**INSTRUCTIONS TO FOLLOW:**
Could you transcribe all of the data exactly and skip any pictures?

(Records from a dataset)
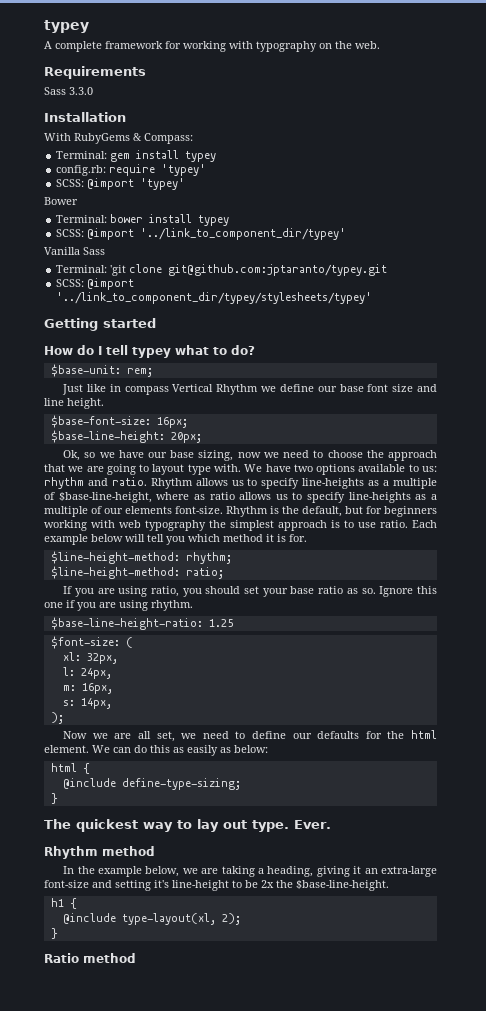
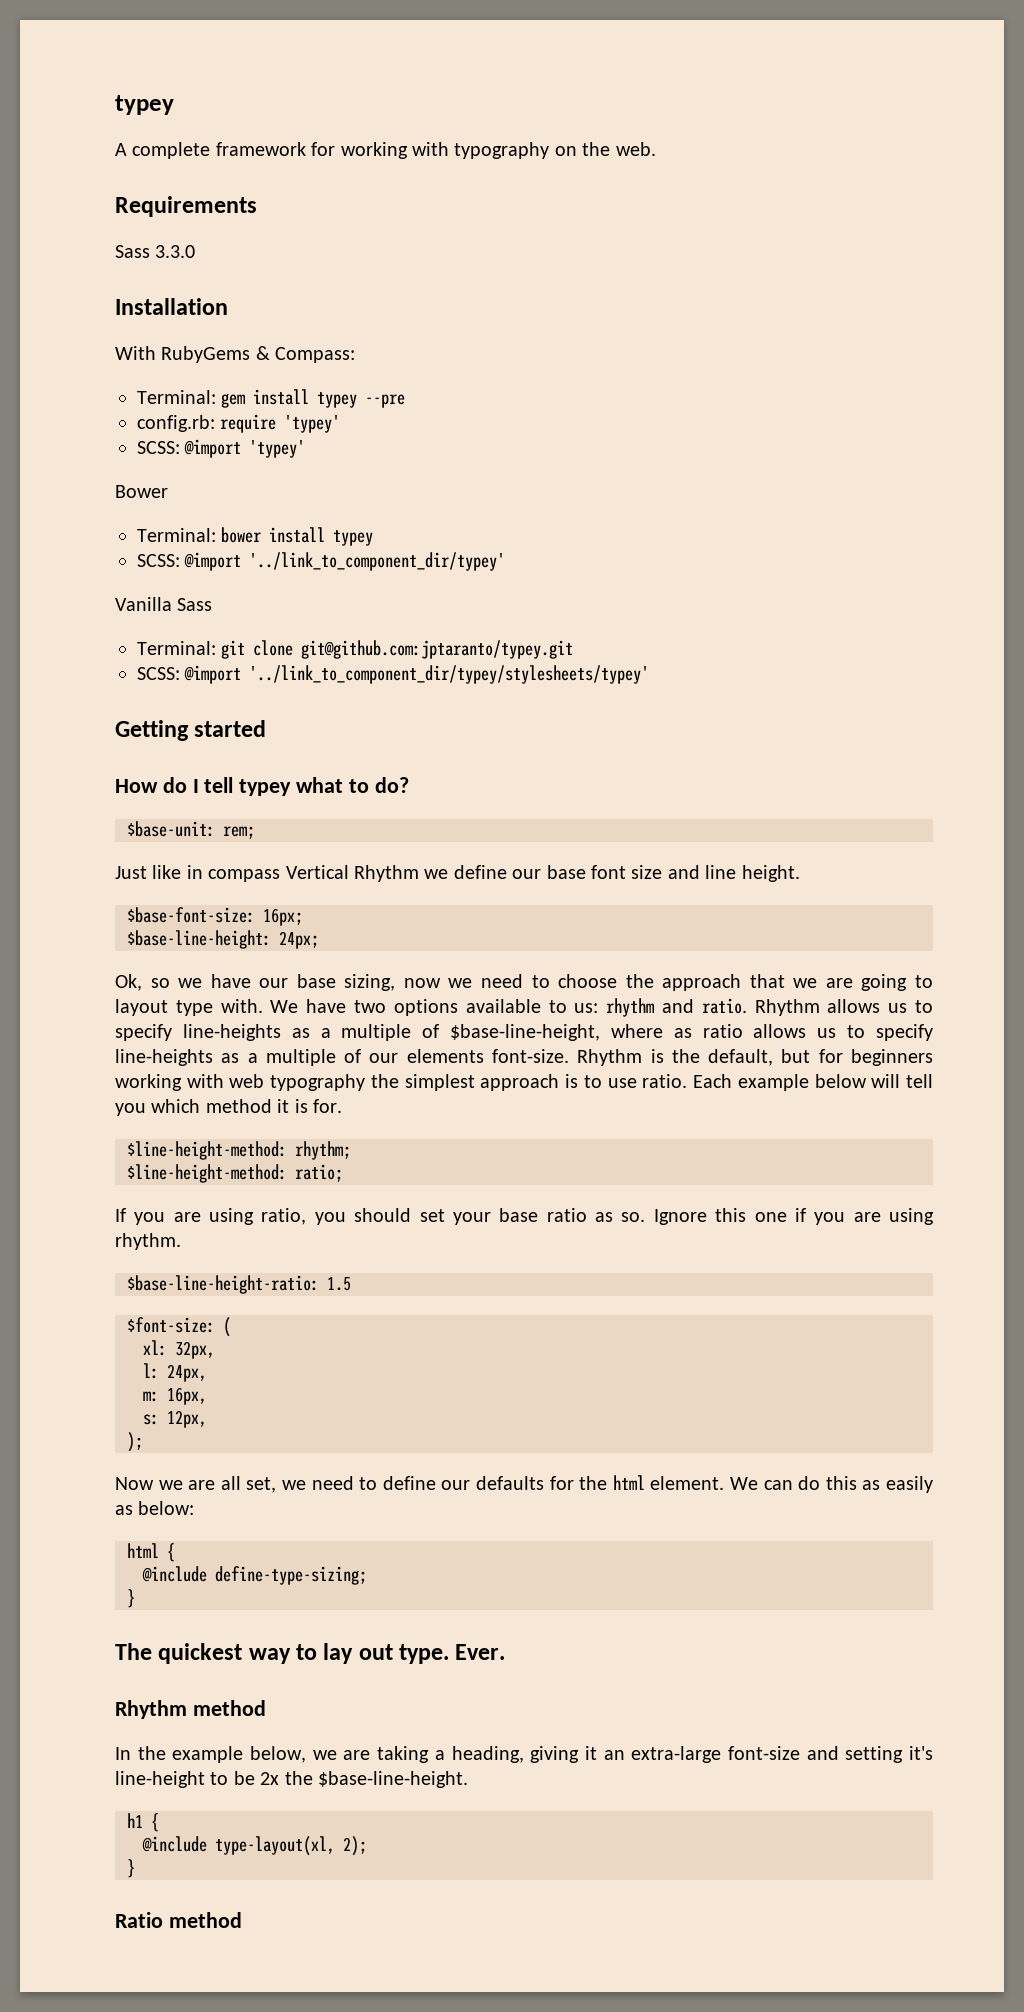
(217, 156) none -> [365,394,406,408] --pre
[110,265,127,276] 'git -> [221,640,246,659] git
[170,432,202,443] 20px; -> [279,931,319,949] 24px;
[208,619,233,627] 1.25 -> [327,1277,351,1291] 1.5
[80,698,112,709] 14px, -> [167,1410,207,1428] 12px,

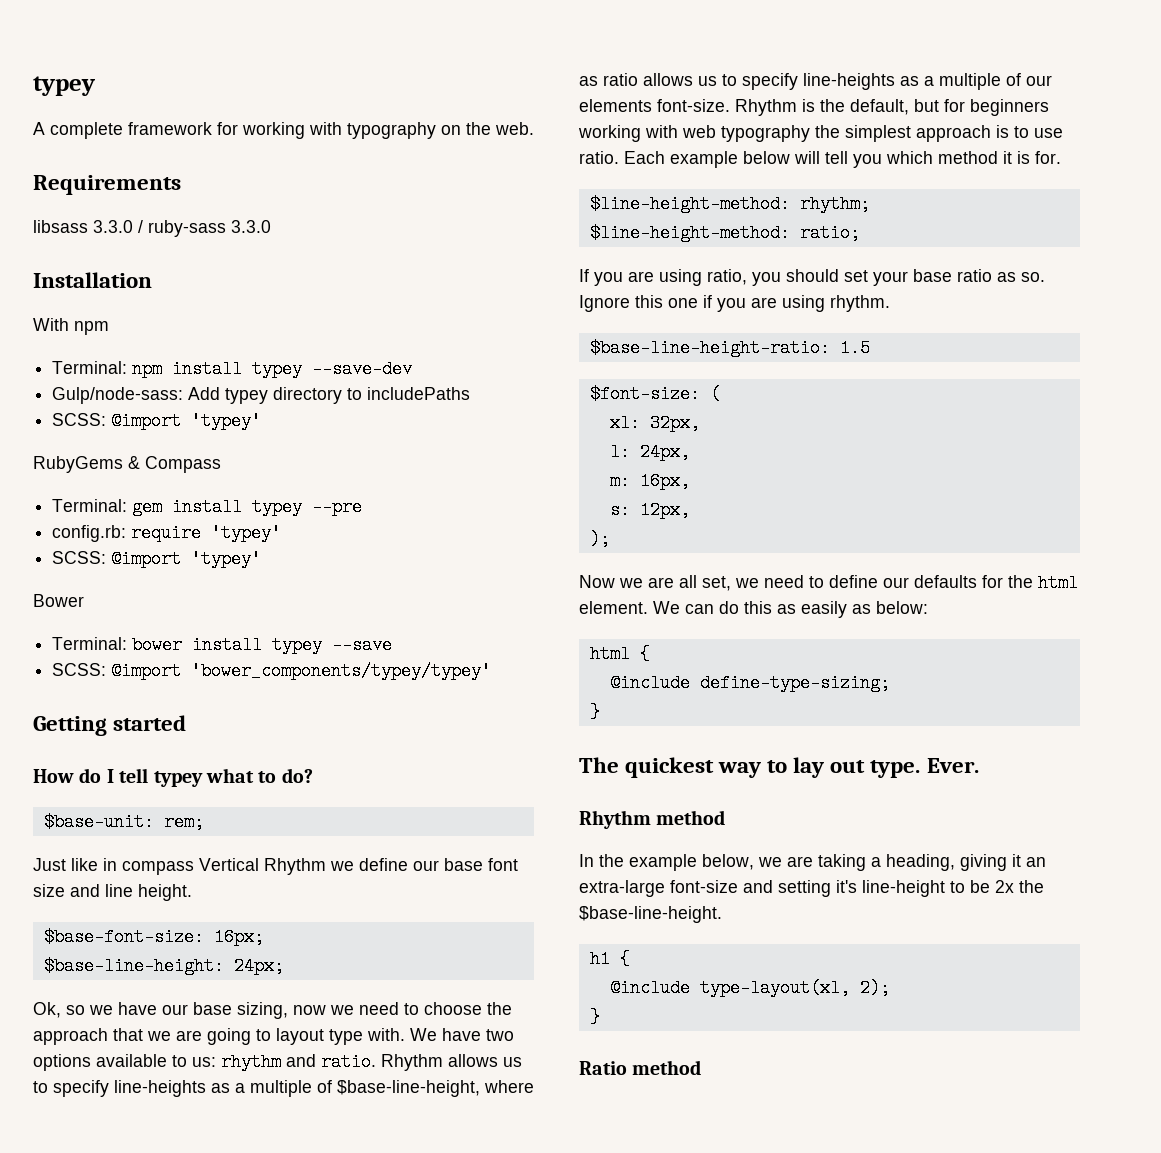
[115,245,150,258] Sass -> [33,220,226,237] libsass 3.3.0 / ruby-sass
(156, 353) none -> [74,321,109,335] [52,360,413,378] [52,387,471,404] [52,412,262,430] npm // Terminal: npm install typey --save-dev // Gulp/node-sass: Add typey directory to includePaths // SCSS: @import 'typey' //
[275,347,356,363] Compass: -> [145,456,221,473] Compass
[137,552,506,571] [115,597,213,611] [137,640,574,659] [137,665,650,684] // SCSS: @import '../link_to_component_dir/typey' // Vanilla Sass // Terminal: git clone git@github.com:jptaranto/typey.git // SCSS: @import '../link_to_component_dir/typey/stylesheets/typey' -> [332,636,393,654] [52,662,492,680] --save // SCSS: @import 'bower_components/typey/typey'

**WRITTEN RESPONSE:**
(217, 156) none -> [365,394,406,408] --pre
[110,265,127,276] 'git -> [221,640,246,659] git
[170,432,202,443] 20px; -> [279,931,319,949] 24px;
[208,619,233,627] 1.25 -> [327,1277,351,1291] 1.5
[80,698,112,709] 14px, -> [167,1410,207,1428] 12px,

[115,245,150,258] Sass -> [33,220,226,237] libsass 3.3.0 / ruby-sass
(156, 353) none -> [74,321,109,335] [52,360,413,378] [52,387,471,404] [52,412,262,430] npm // Terminal: npm install typey --save-dev // Gulp/node-sass: Add typey directory to includePaths // SCSS: @import 'typey' //
[275,347,356,363] Compass: -> [145,456,221,473] Compass
[137,552,506,571] [115,597,213,611] [137,640,574,659] [137,665,650,684] // SCSS: @import '../link_to_component_dir/typey' // Vanilla Sass // Terminal: git clone git@github.com:jptaranto/typey.git // SCSS: @import '../link_to_component_dir/typey/stylesheets/typey' -> [332,636,393,654] [52,662,492,680] --save // SCSS: @import 'bower_components/typey/typey'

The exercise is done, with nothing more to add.